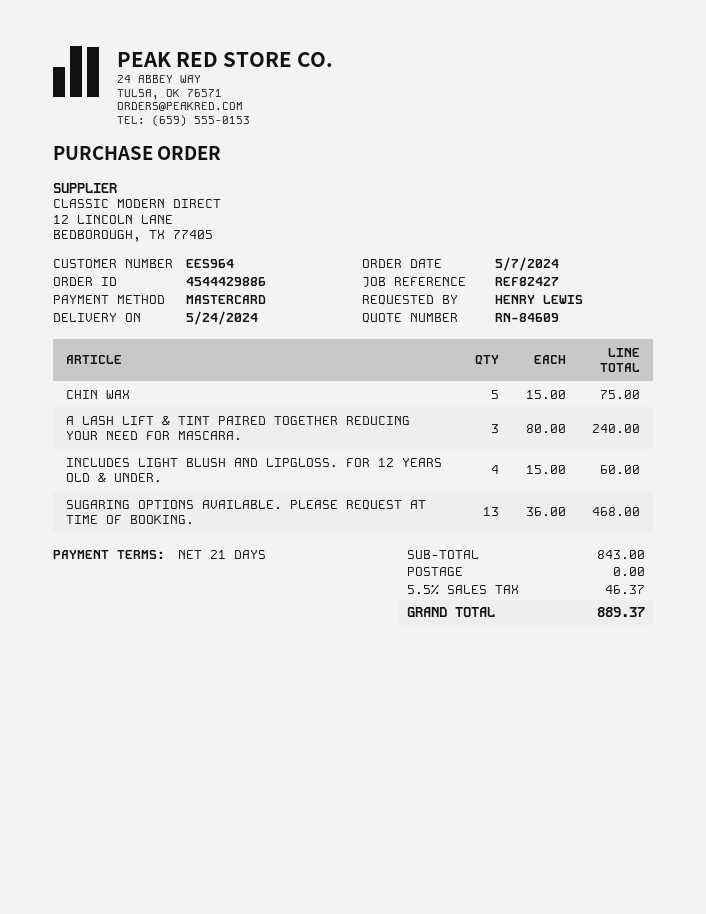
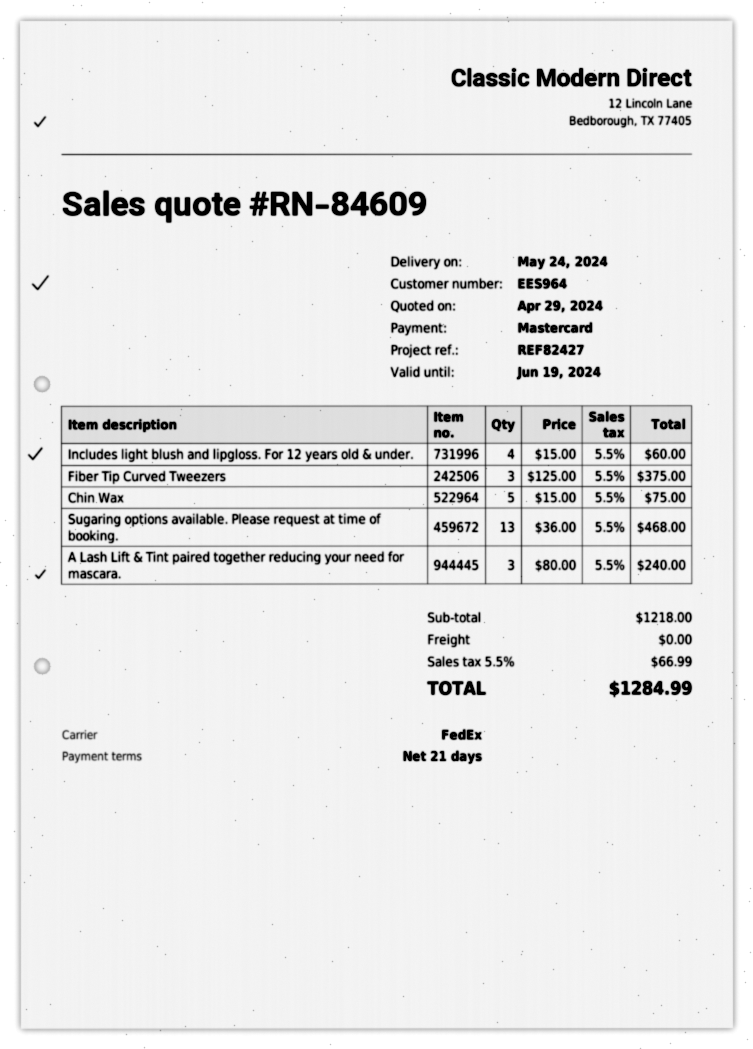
Fiber Tip Curved Tweezers: none -> 3 x 125.00 = 375.00
subtotal: 843.00 -> 1218.00
tax: 5.5% = 46.37 -> 5.5% = 66.99
total: 889.37 -> 1284.99

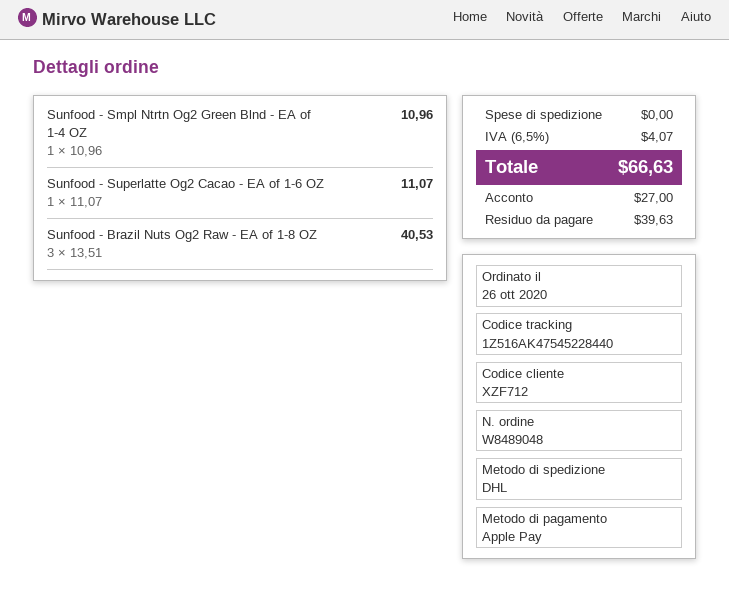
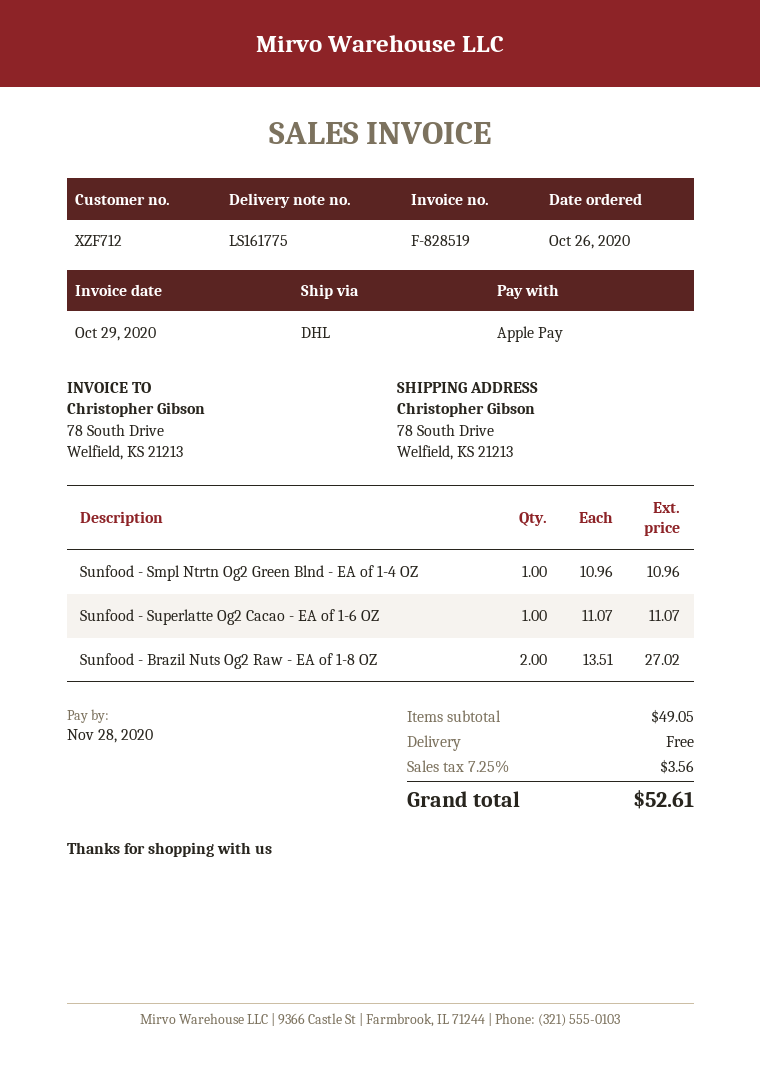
Sunfood - Brazil Nuts Og2 Raw - EA of 1-8 OZ: 3 x 13.51 = 40.53 -> 2 x 13.51 = 27.02
tax: 6.5% = 4.07 -> 7.25% = 3.56
total: 66.63 -> 52.61

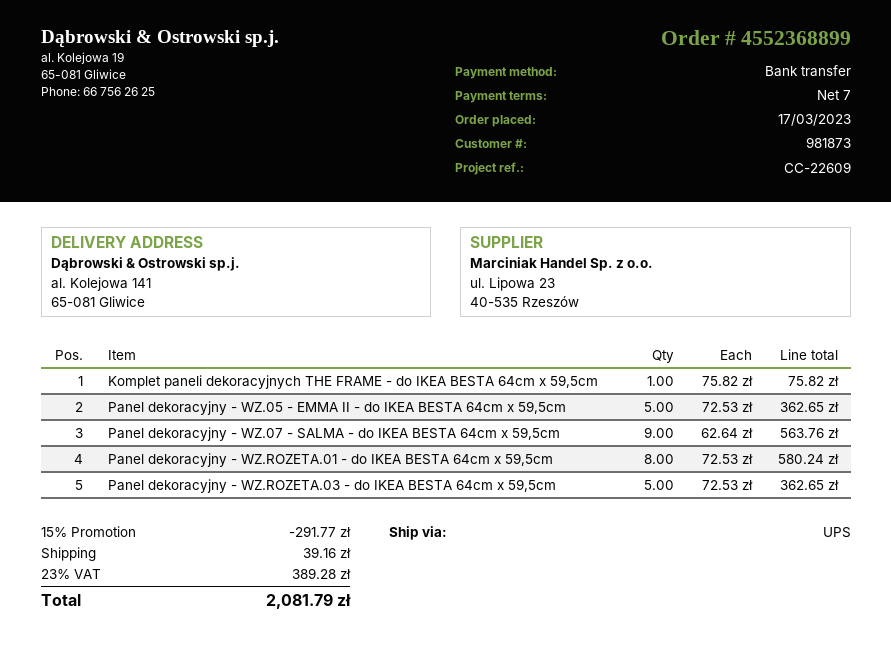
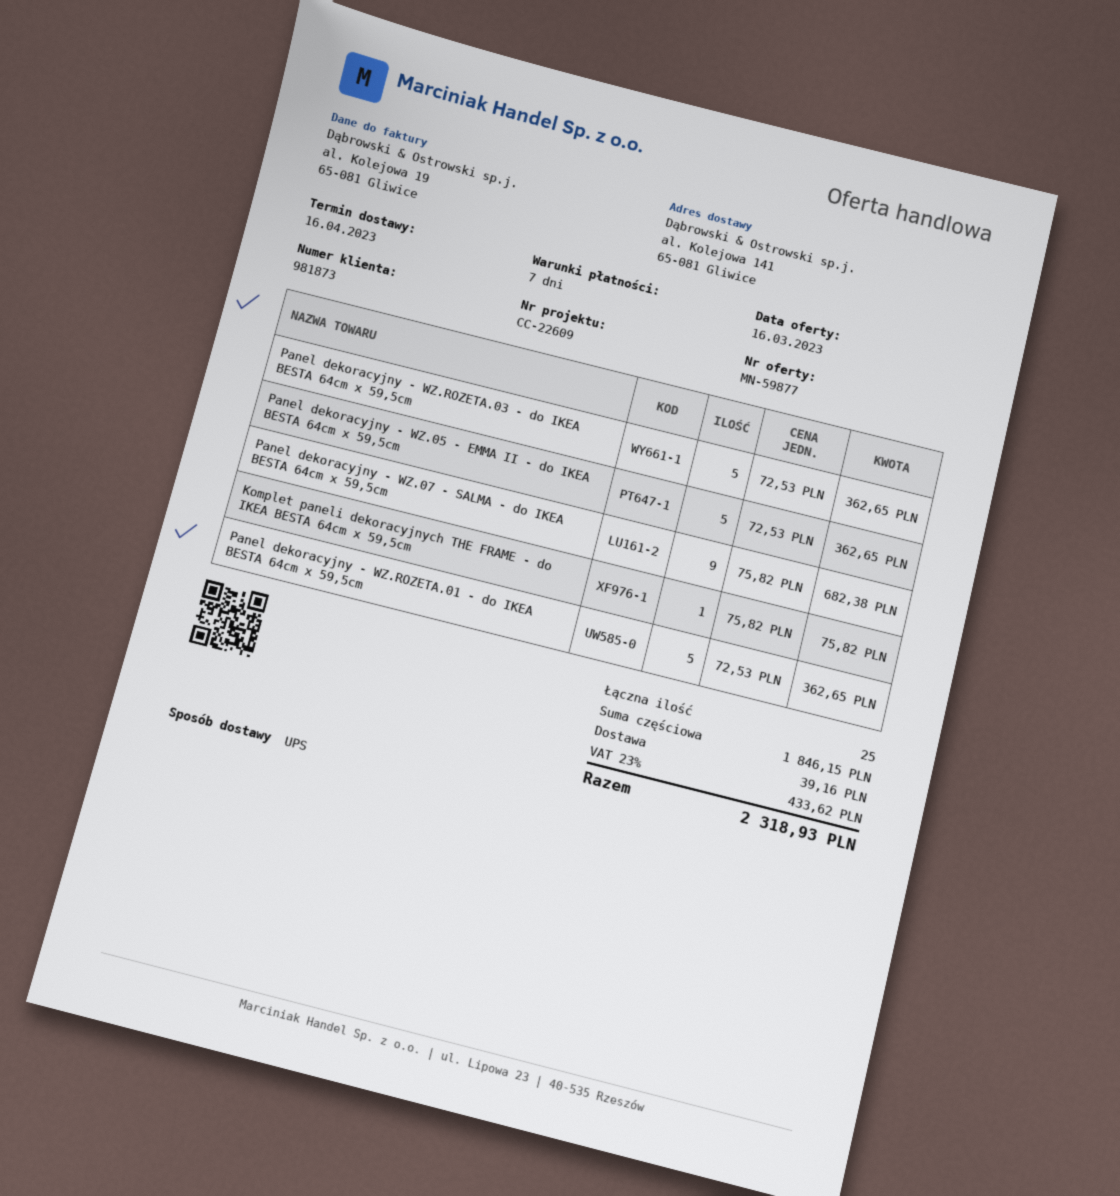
Panel dekoracyjny - WZ.07 - SALMA - do IKEA BESTA 64cm x 59,5cm: 9 x 62.64 = 563.76 -> 9 x 75.82 = 682.38
Panel dekoracyjny - WZ.ROZETA.01 - do IKEA BESTA 64cm x 59,5cm: 8 x 72.53 = 580.24 -> 5 x 72.53 = 362.65
discount: 15% = 291.77 -> none
tax: 23% = 389.28 -> 23% = 433.62
total: 2081.79 -> 2318.93

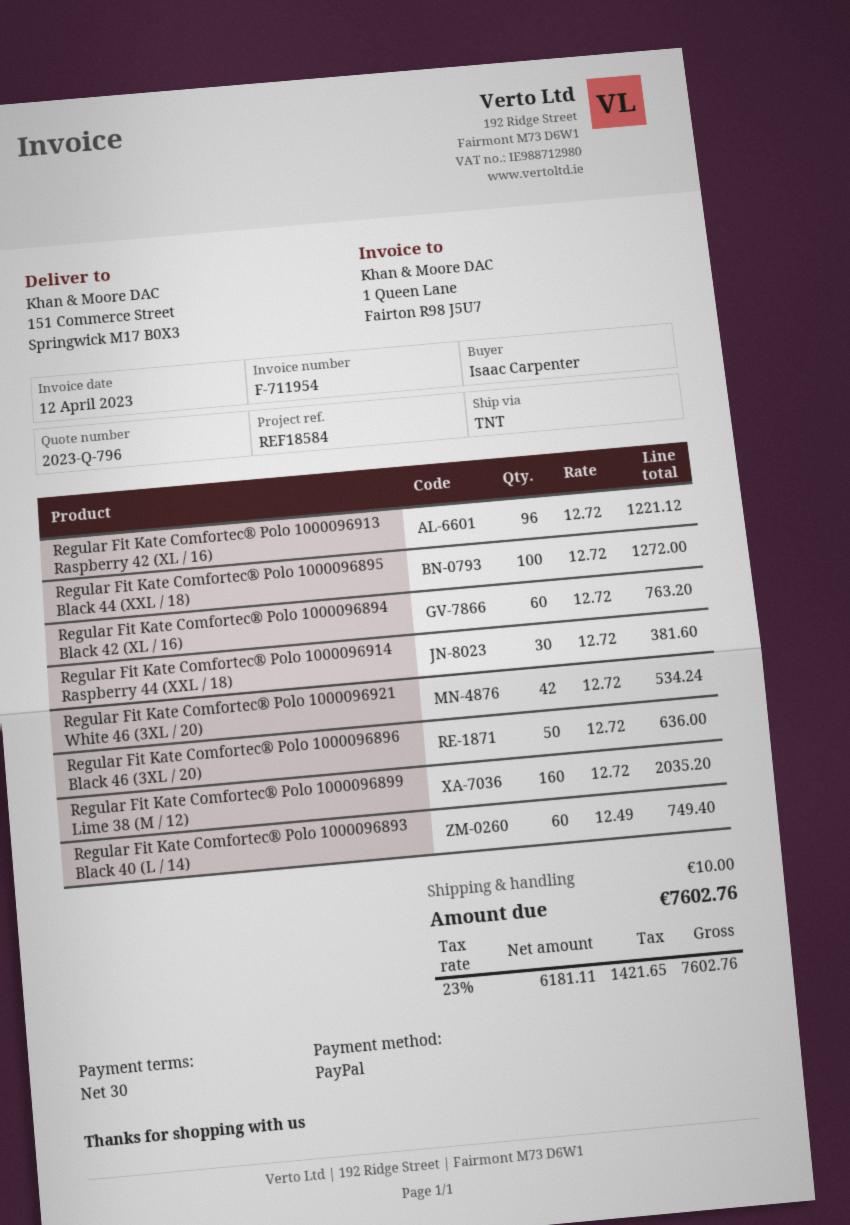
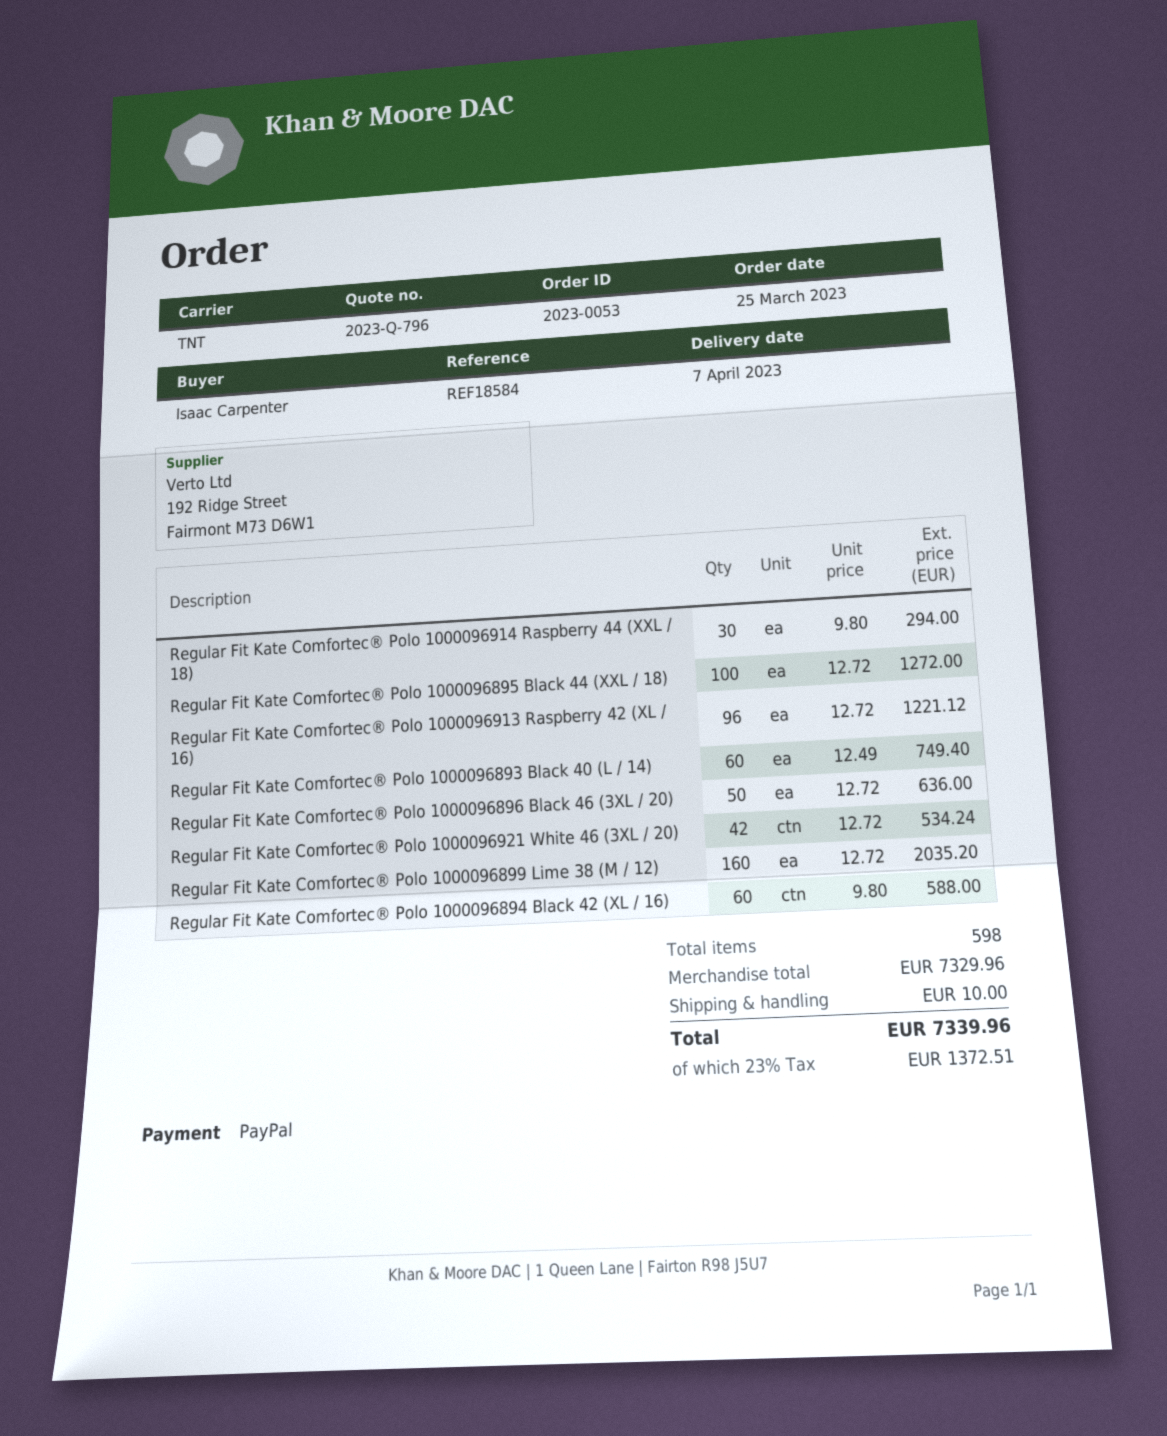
Regular Fit Kate Comfortec® Polo 1000096894 Black 42 (XL / 16): 60 x 12.72 = 763.20 -> 60 x 9.80 = 588.00
Regular Fit Kate Comfortec® Polo 1000096914 Raspberry 44 (XXL / 18): 30 x 12.72 = 381.60 -> 30 x 9.80 = 294.00
tax: 23% = 1421.65 -> 23% = 1372.51
total: 7602.76 -> 7339.96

────────────────────

> _WHAT YOU HAVE TO DO_: A faithful copy of all the data above is required, printed exactly and with no pictures.

> _EXERCISE SOLUTION_:
Fiber Tip Curved Tweezers: none -> 3 x 125.00 = 375.00
subtotal: 843.00 -> 1218.00
tax: 5.5% = 46.37 -> 5.5% = 66.99
total: 889.37 -> 1284.99

Sunfood - Brazil Nuts Og2 Raw - EA of 1-8 OZ: 3 x 13.51 = 40.53 -> 2 x 13.51 = 27.02
tax: 6.5% = 4.07 -> 7.25% = 3.56
total: 66.63 -> 52.61

Panel dekoracyjny - WZ.07 - SALMA - do IKEA BESTA 64cm x 59,5cm: 9 x 62.64 = 563.76 -> 9 x 75.82 = 682.38
Panel dekoracyjny - WZ.ROZETA.01 - do IKEA BESTA 64cm x 59,5cm: 8 x 72.53 = 580.24 -> 5 x 72.53 = 362.65
discount: 15% = 291.77 -> none
tax: 23% = 389.28 -> 23% = 433.62
total: 2081.79 -> 2318.93

Regular Fit Kate Comfortec® Polo 1000096894 Black 42 (XL / 16): 60 x 12.72 = 763.20 -> 60 x 9.80 = 588.00
Regular Fit Kate Comfortec® Polo 1000096914 Raspberry 44 (XXL / 18): 30 x 12.72 = 381.60 -> 30 x 9.80 = 294.00
tax: 23% = 1421.65 -> 23% = 1372.51
total: 7602.76 -> 7339.96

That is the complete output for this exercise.